Saint-Saëns composed his Piano Concerto No. 2 in 1868 after prompted by Russian pianist and composer Anton Rubinstein. With only three weeks to compose the piece, Saint-Saëns produced the brilliant work rapidly and premiered it, himself, on schedule. He did not, however, leave much time to actually practice, and its virtuosic writing challenged even his technical command. His performance failed to meet his high standards, and he ascribed the concerto’s lukewarm reception to his poor playing. Ironically, in the intervening years, it has become his most popular and frequently performed piano concerto.

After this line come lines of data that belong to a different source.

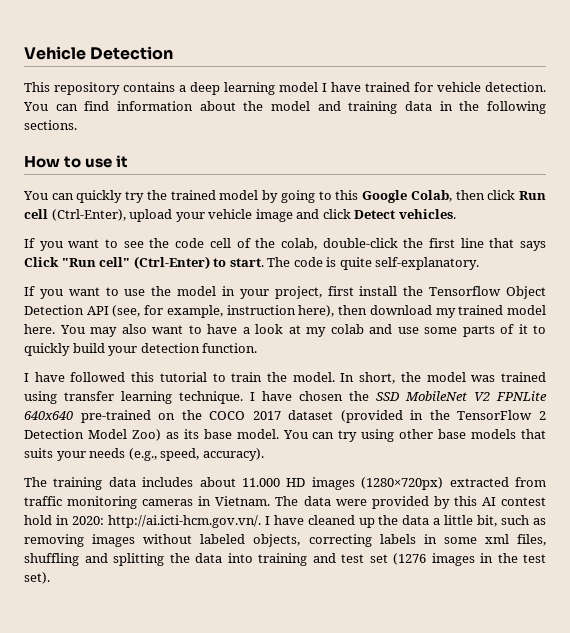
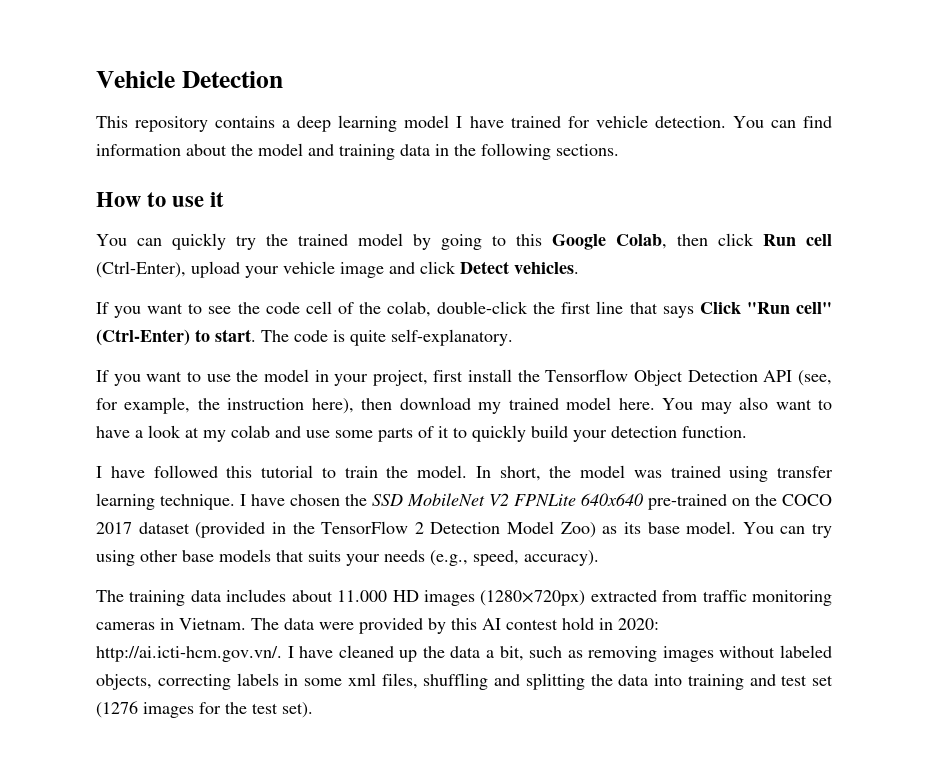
(223, 311) none -> [197,398,220,410] the
[444,515,474,525] little -> (494, 654) none
[480,553,493,563] in -> [199,702,221,714] for

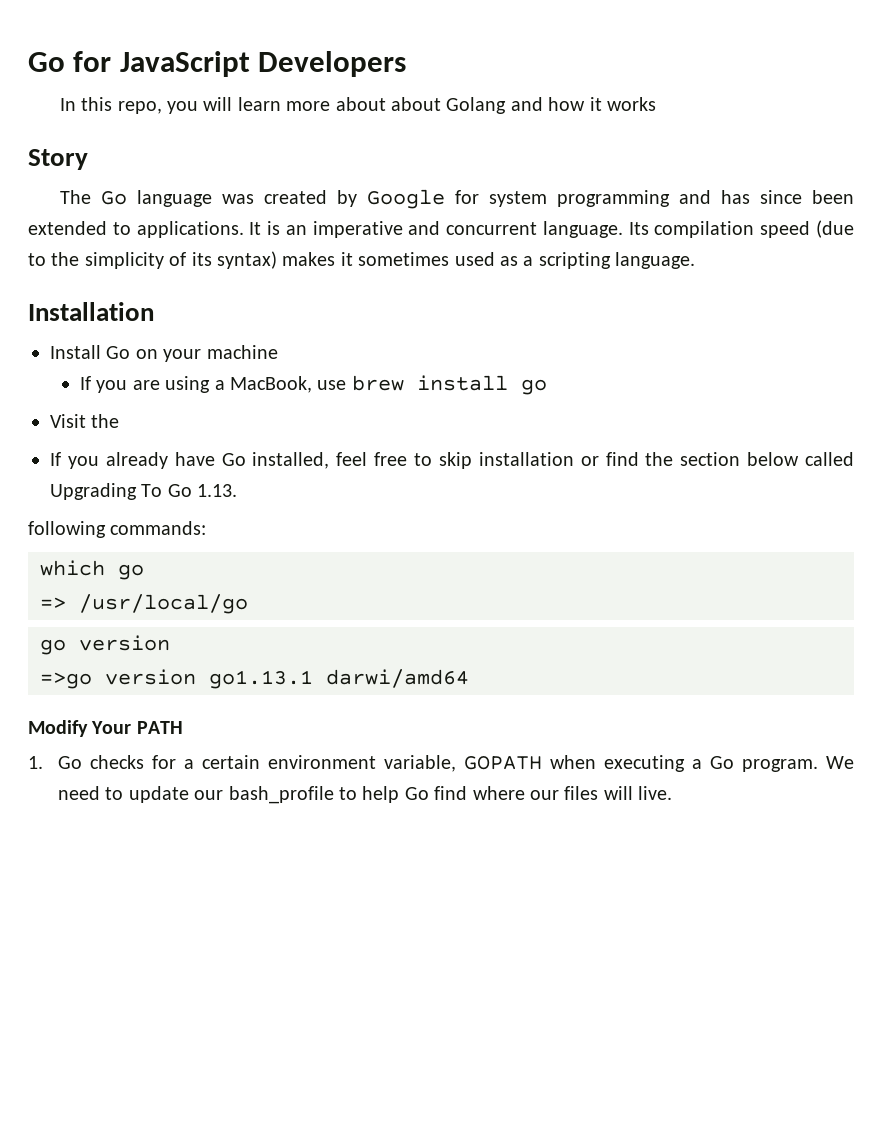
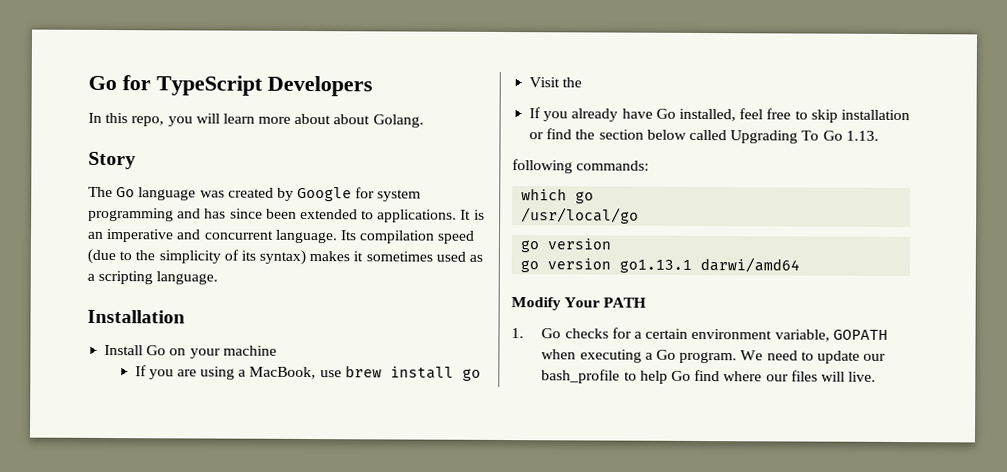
[119,51,250,77] JavaScript -> [156,75,263,96] TypeScript
[446,97,656,114] Golang and how it works -> [372,114,424,128] Golang.
[40,597,66,609] => -> (595, 197) none
[40,672,92,689] =>go -> [520,260,540,273] go

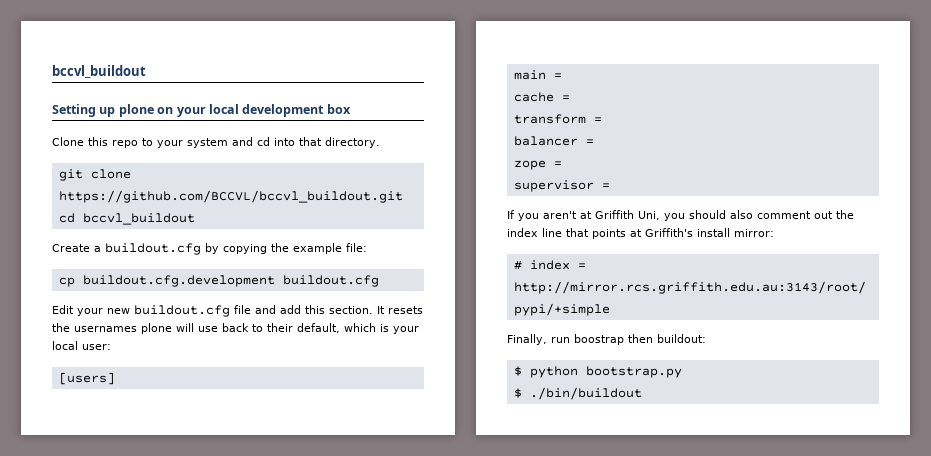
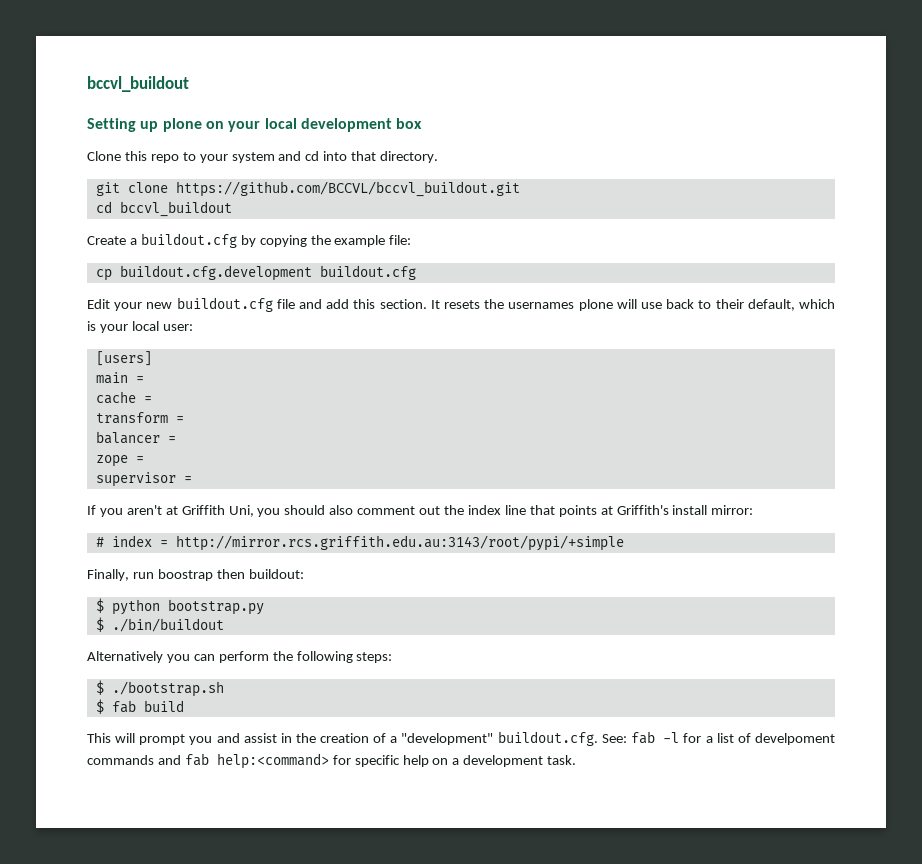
(642, 393) none -> [87,651,393,663] [95,680,224,697] [95,699,184,714] [87,731,835,746] [87,753,577,769] // Alternatively you can perform the following steps: // $ ./bootstrap.sh // $ fab build // This will prompt you and assist in the creation of a "development" buildout.cfg. See: fab -l for a list of develpoment commands and fab help:<command> for specific help on a development task.

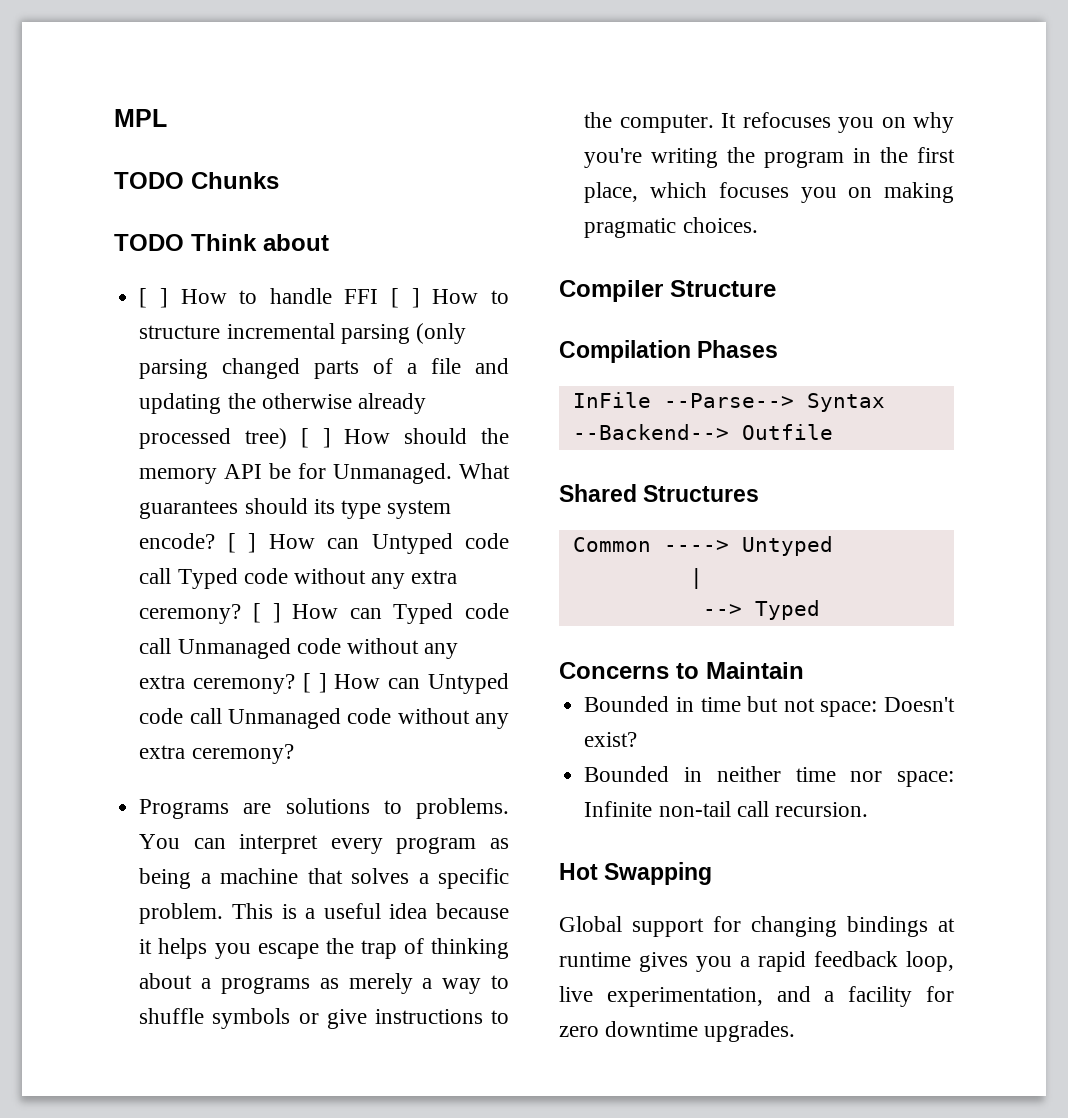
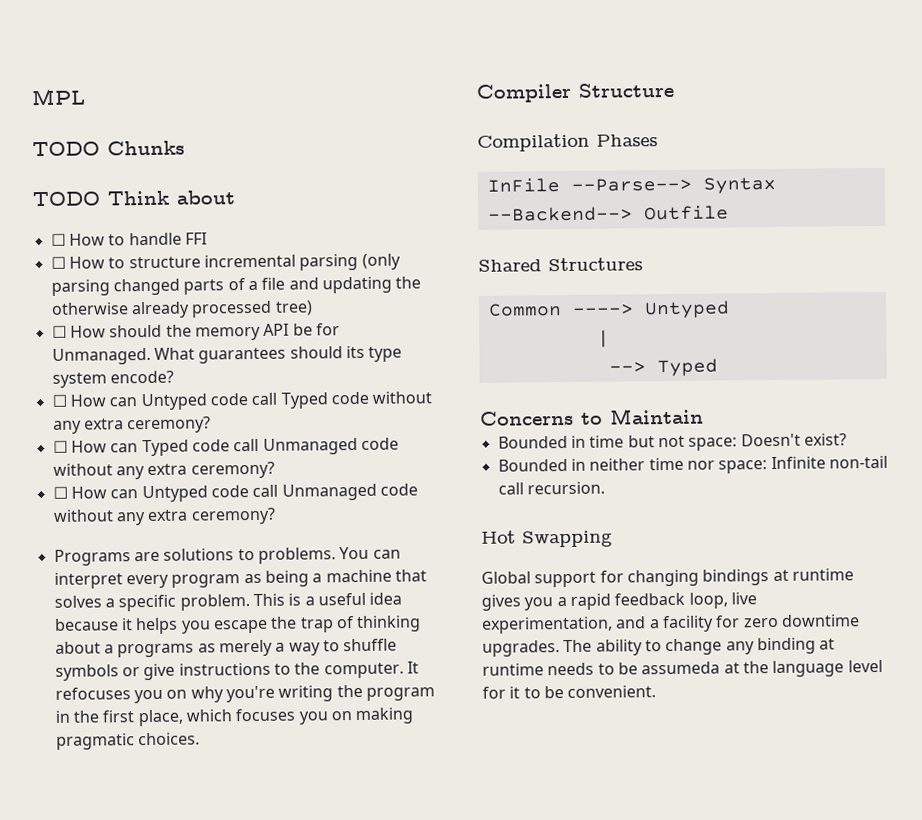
[139,288,168,308] [ ] -> [50,233,66,246] ☐
[391,288,420,308] [ ] -> [50,256,66,269] // ☐
[300,428,331,448] [ ] -> [51,325,67,338] // ☐
[227,533,257,553] [ ] -> [51,394,67,407] // ☐
[252,603,281,623] [ ] -> [52,440,68,453] // ☐
[302,673,327,693] [ ] -> [52,486,68,499] // ☐
(796, 1031) none -> [563,637,836,656] [482,659,883,678] [482,685,657,699] The ability to change any binding at runtime needs to be assumeda at the language level for it to be convenient.

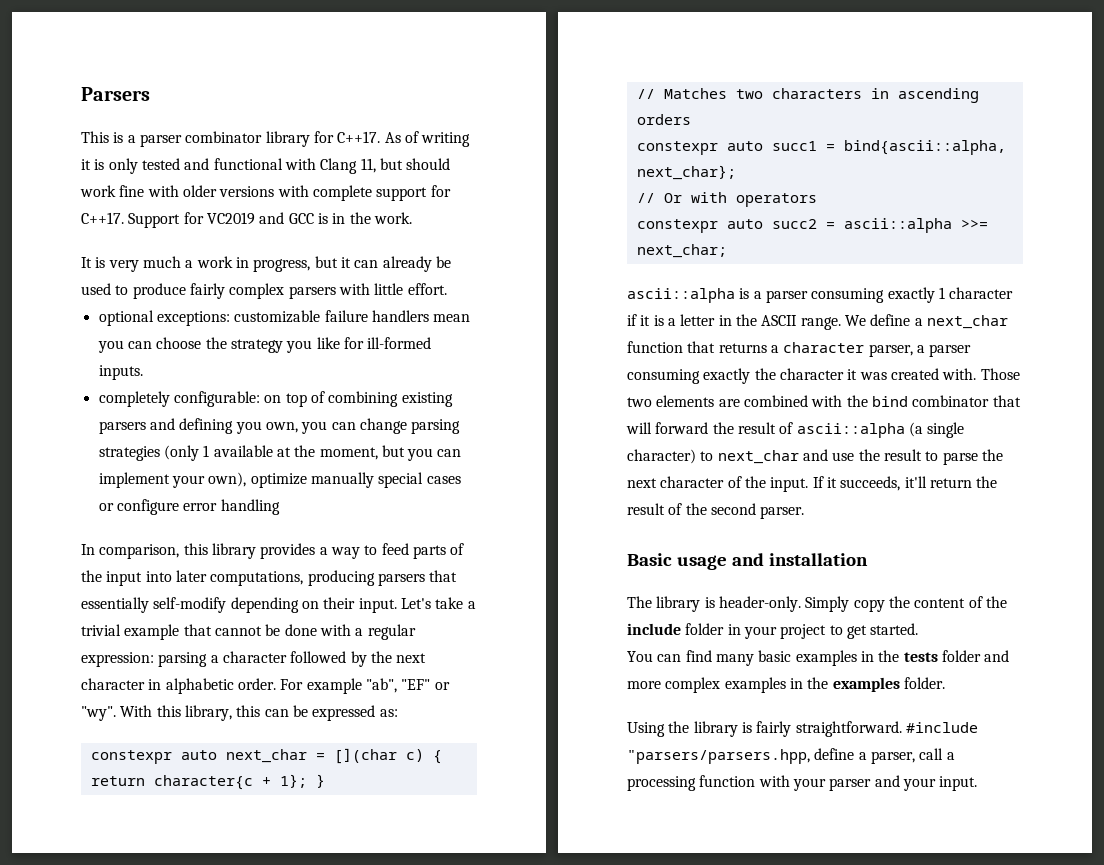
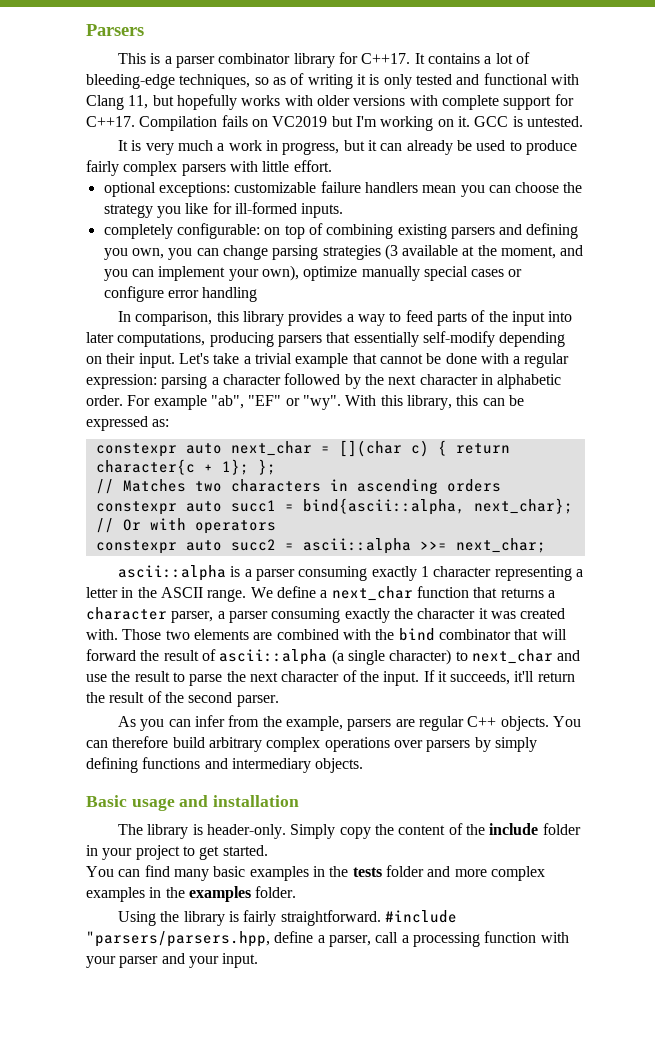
[384,132,401,143] As -> [414,52,530,64] [86,74,286,89] It contains a lot of bleeding-edge techniques, so as
[406,158,451,170] [80,185,145,197] should work fine -> [176,94,281,110] hopefully works
[128,212,412,228] Support for VC2019 and GCC is in the work. -> [139,115,583,131] Compilation fails on VC2019 but I'm working on it. GCC is untested.
[163,445,210,461] (only 1 -> [384,244,398,260] (3
[381,445,405,457] but -> [560,245,584,256] and
[315,774,325,788] } -> [257,459,276,475] };
[627,314,664,326] if it is -> [494,566,572,581] representing
(805, 512) none -> [118,715,581,731] [86,736,537,752] [86,757,364,773] // As you can infer from the example, parsers are regular C++ objects. You can therefore build arbitrary complex operations over parsers by simply defining functions and intermediary objects.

While Saint-Saëns may sometimes be accused of following classical forms too closely, Piano Concerto No. 2 can certainly silence such critics. In fact, in form it more resembles the layout of a symphony, minus its first movement. The initial movement of the concerto, “Andante sostenuto,” opens with a solo piano introduction that sounds something like a Bach fantasia but quickly turns Lisztian, with rapid parallel scales, arpeggios, and an ascending chromatic line. Powerful orchestral chords announce the beginning of the concerto proper. The first theme appears in the piano, quiet and somewhat dreamy, and is thought to be based on a melody that his pupil Gabriel Fauré wrote for a Tantum ergo as an exercise several years prior. As the story goes, Fauré brought him the exercise and Saint-Saëns, appraising it shrewdly, replied, “Here, give it to me. I can do something with that.”

Consequently, the theme serves as a framework for ever greater pyrotechnic writing. Picking up rapid arpeggios when immediately repeated in octaves, it returns later on in the orchestra against brilliant scale passages in the piano and finally reappears in the right hand of the piano, while the left hand is simultaneously flying up and down the keyboard in arpeggios. The series leads to a cadenza where the second half of the theme develops over some very serious virtuosic writing. As the cadenza ends, the opening, fantasia-like music is reprised. Interestingly, the orchestral chords that follow, rather than signal a recapitulation, march very quickly to an unexpected final cadence completing the movement.

Contrary to what one might expect, the second movement is not an andante, but a brilliant and light-hearted scherzo. With a soft pizzicato chord from the strings and a brief solo for the timpani, the movement opens gently. The piano then enters with a theme based once again on the melody ascribed to Fauré, buoyant and energetic and scampering up and down the keyboard. The second theme, also introduced by the piano, is more lyrical and legato, but is set over an accompaniment in the left hand with a quirky rhythmic pattern and somewhat lumbering gait. Though Saint-Saëns provides plenty of opportunity for the soloist to demonstrate a virtuosic technique, the overall feeling is that same puckish good humor found in his later Le Carnaval des Animaux (The Carnival of the Animals).

The third movement commences with rapidly repeated triplets, first in the piano and then in the strings, almost as if the orchestra is revving itself up for the ensuing tarantella, which moves at a blistering pace. The theme is yet another rhythmic variation of part of that opening melody. A second theme contains a dotted rhythmic figure with a trill on the first note. As the figure jumps up and down the keyboard in octaves, the rhythm continually changes, building anticipation and feeling. Saint-Saëns knew well the secret of stirring climax, and this concerto is no exception, with ever increasing sound and motion for orchestra and piano, ending in a brilliant cascade of scales and arpeggios that bring the concerto to its conclusion.